The Red Sox were playing the Detroit Tigers. I had prepared for attending the match – sorry, game – by packing carefully: I had an extra sweater in addition to my sweatshirt, and I’d selected what I felt was a near-perfect book to read while everyone around me swilled overpriced beer and screamed into each others’ ears: Peter Farrelly’s only novel, Outside Providence. It isn’t about Boston or baseball, no; but it was written by Mr. Farrelly some 20 years ago, before he became noted for making phenomenally stupid movies, and before he made his little valentine to the Red Sox, the Drew Barrymore-Jimmy Fallon movie Fever Pitch. It’s a slim paperback, Outside Providence, and I’d been meaning to read it for some time, and I thought, “This is perfect. It’s geographically appropriate, and if it gets trashed because someone spills a beer on it, I won’t mind so much.”

Miss Edith has not attended so many baseball games, almost certainly less than ten in her life, but she has brought a book to each and every one of them. Baseball is, shall we say, not among my passions. However, Notarius is an ardent follower of the game, and we’ve come to enjoy our method of enjoying the summertime sprees: he yells at the game and mutters when something goes wrong, and I pretty much ignore it all but occasionally pipe up, “Goddamnit, I thought these guys were ballplayers!” just to make it sound like I’m participating. As they say, every couple has a way of making things work.

So I was genuinely surprised when we reached the ninth inning of this Red Sox/Tigers game and I realized that I’d not even taken my book from my (red patent leather, thank you very much) purse. I’d been sitting there in miserably cold, damp Boston air, surrounded by people who may be nice in the real world but who, in the confines of the ballpark, came off as moronic assholes (save the nice British woman to my right, who was really quite charming and surprisingly enthusiastic about the game); one might have thought that Miss Edith would have been content to burrow into a book for a few hours. But it never came to pass. No: I stood when everyone else stood, to see what had happened when it looked like an outfielder had smashed his face into tiny bits trying to catch a ball; I clapped my hands when everyone else did, to show support of the team; I did everything one is supposed to do at a baseball game, for the most part. There were a few things I refrained from: I did not drink beer (damned if I’m going to pay those inflated prices for mediocre beverages and comestibles), I did not sing “Take Me Out to the Ball Game,” and I did not do The Wave.

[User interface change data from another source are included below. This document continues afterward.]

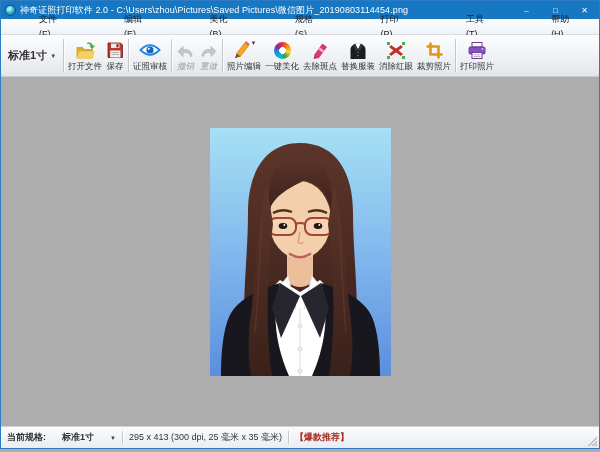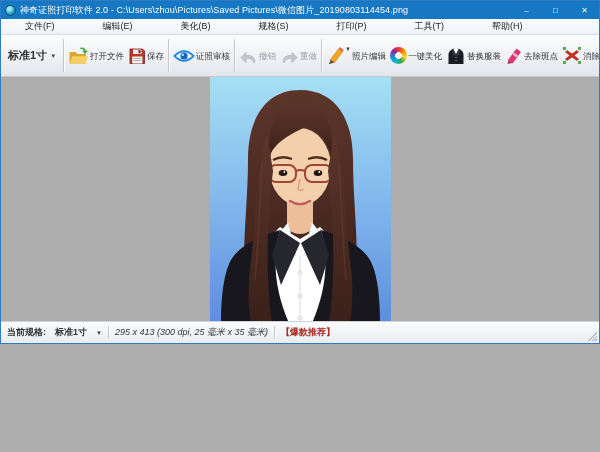"神奇证照打印软件 2.0 -" .window { height: 344px -> 449px }
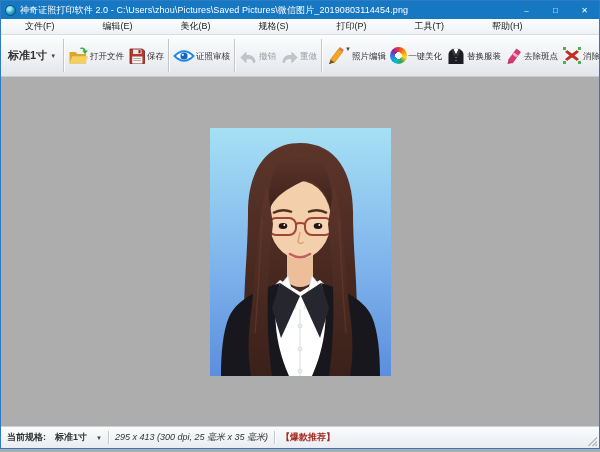"文件(F)" .menu-item { margin-left: none -> 14px }
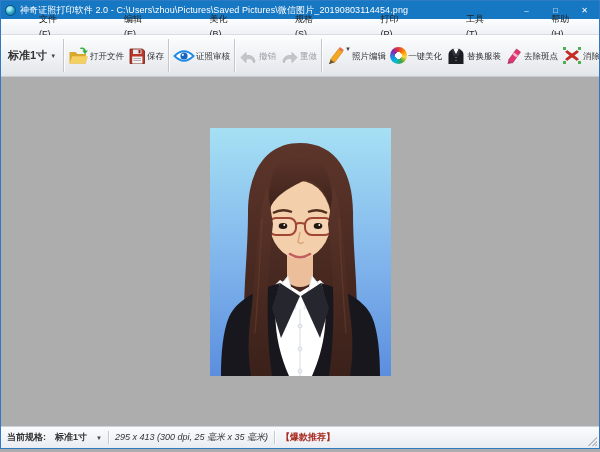"打开文件" .tb-btn { flex-direction: row -> column }
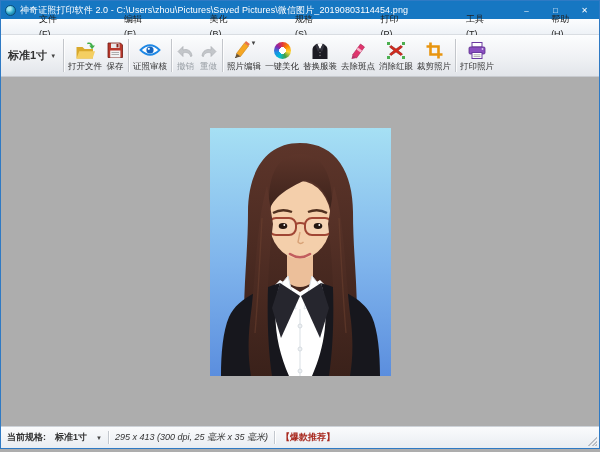"撤销" .tb-btn.disabled .tb-label { font-style: none -> italic }
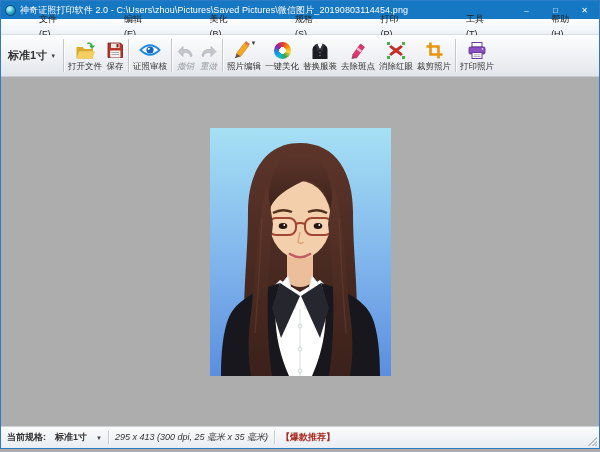"替换服装" div.tb-btn { order: before "去除斑点" -> after "去除斑点" }
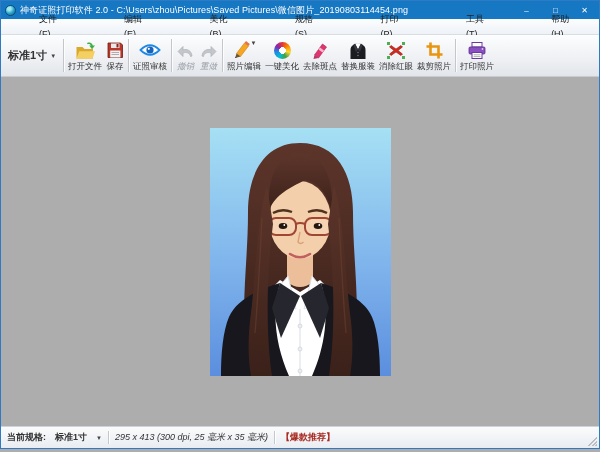"当前规格:" .sb-spec { gap: 9px -> 16px }
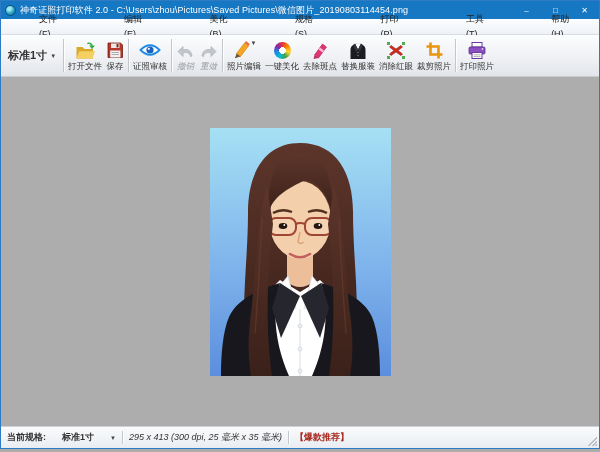"295 x 413 (300 dpi," .sb-dims { font-style: italic -> none }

You can sue Miss Edith any time you wish, but there’s no gains to be had, I can advise you.

So I’d intended to be able to tell you something about Peter Farrelly’s Outside Providence by now, but I cannot; I still have not even opened it. I can tell you, however, that if you’re going to Fenway Park in late May, a wool sweater is advisable. Even with the extra gear I’d carried up to Boston, it was still unbelievably cold. I pity the people who attended last night’s game, when it was cold and raining, and I understand the Red Sox lost by something like 11 to nothing.